Stock Analysis

Krispy Kreme (DNUT): Evaluating the Stock After Its Bold Menu Expansion and Nostalgic Marketing Push

Krispy Kreme (DNUT) is shaking things up this month with an expanded menu, rolling out nine brand new doughnut flavors and growing its everyday line-up to sixteen options. This refresh comes at the same time as a marketing push that channels a classic 1990s tune, sparking fresh buzz around the brand.

See our latest analysis for Krispy Kreme.

The new menu launch and nostalgia-fueled marketing push come at a time when Krispy Kreme’s momentum is especially volatile.
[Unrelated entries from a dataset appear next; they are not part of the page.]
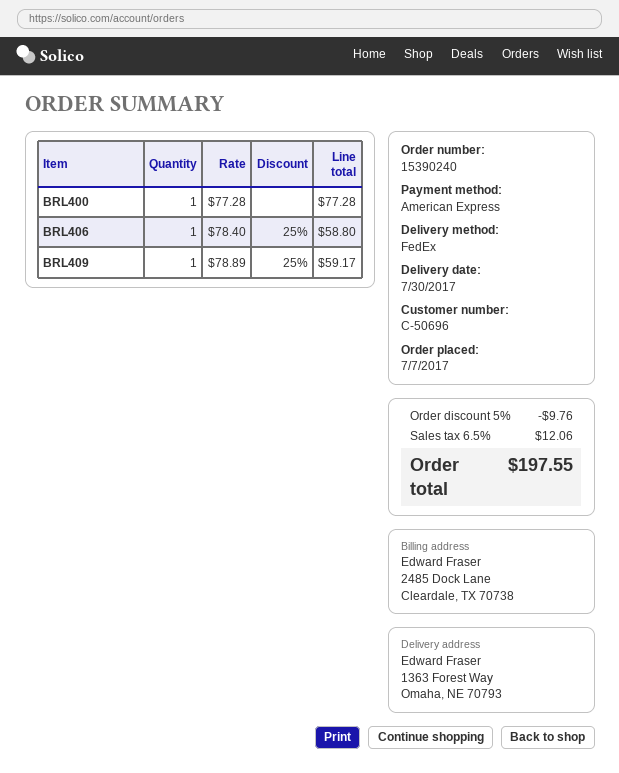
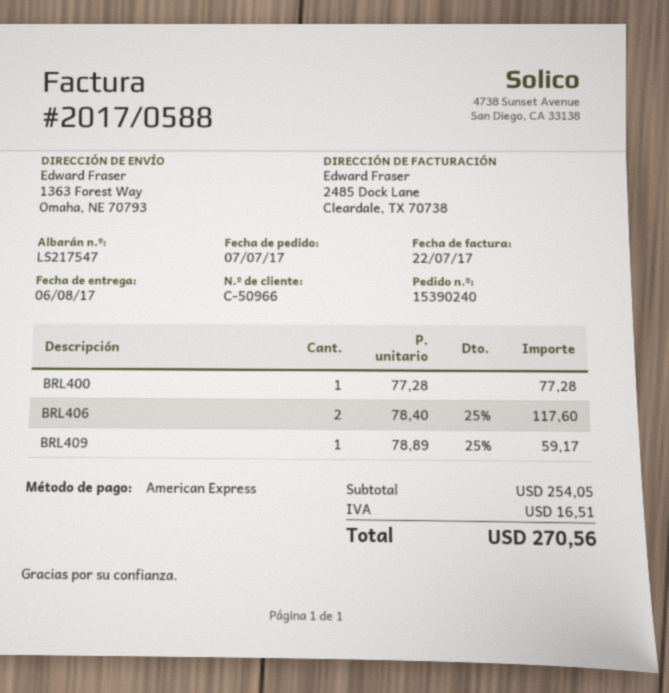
delivery date: 2017-07-30 -> 2017-08-06
customer number: C-50696 -> C-50966
BRL406: 1 x 78.40 - 25% = 58.80 -> 2 x 78.40 - 25% = 117.60
discount: 5% = 9.76 -> none
tax: 12.06 -> 16.51
total: 197.55 -> 270.56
While the company’s 1-month share price return is a striking 20%, the year-to-date share price return has plunged to -59%, and the 1-year total shareholder return stands at -63%. Despite recent product innovation and brand buzz, long-term investors have seen considerable declines, suggesting sentiment is yet to recover in full.

If the blast of new flavors has you hungry for other opportunities, now’s the perfect moment to branch out and discover fast growing stocks with high insider ownership

With the stock down sharply over the past year despite upbeat product news, can investors scoop up Krispy Kreme shares at a bargain, or is the market already factoring in a possible turnaround and future growth?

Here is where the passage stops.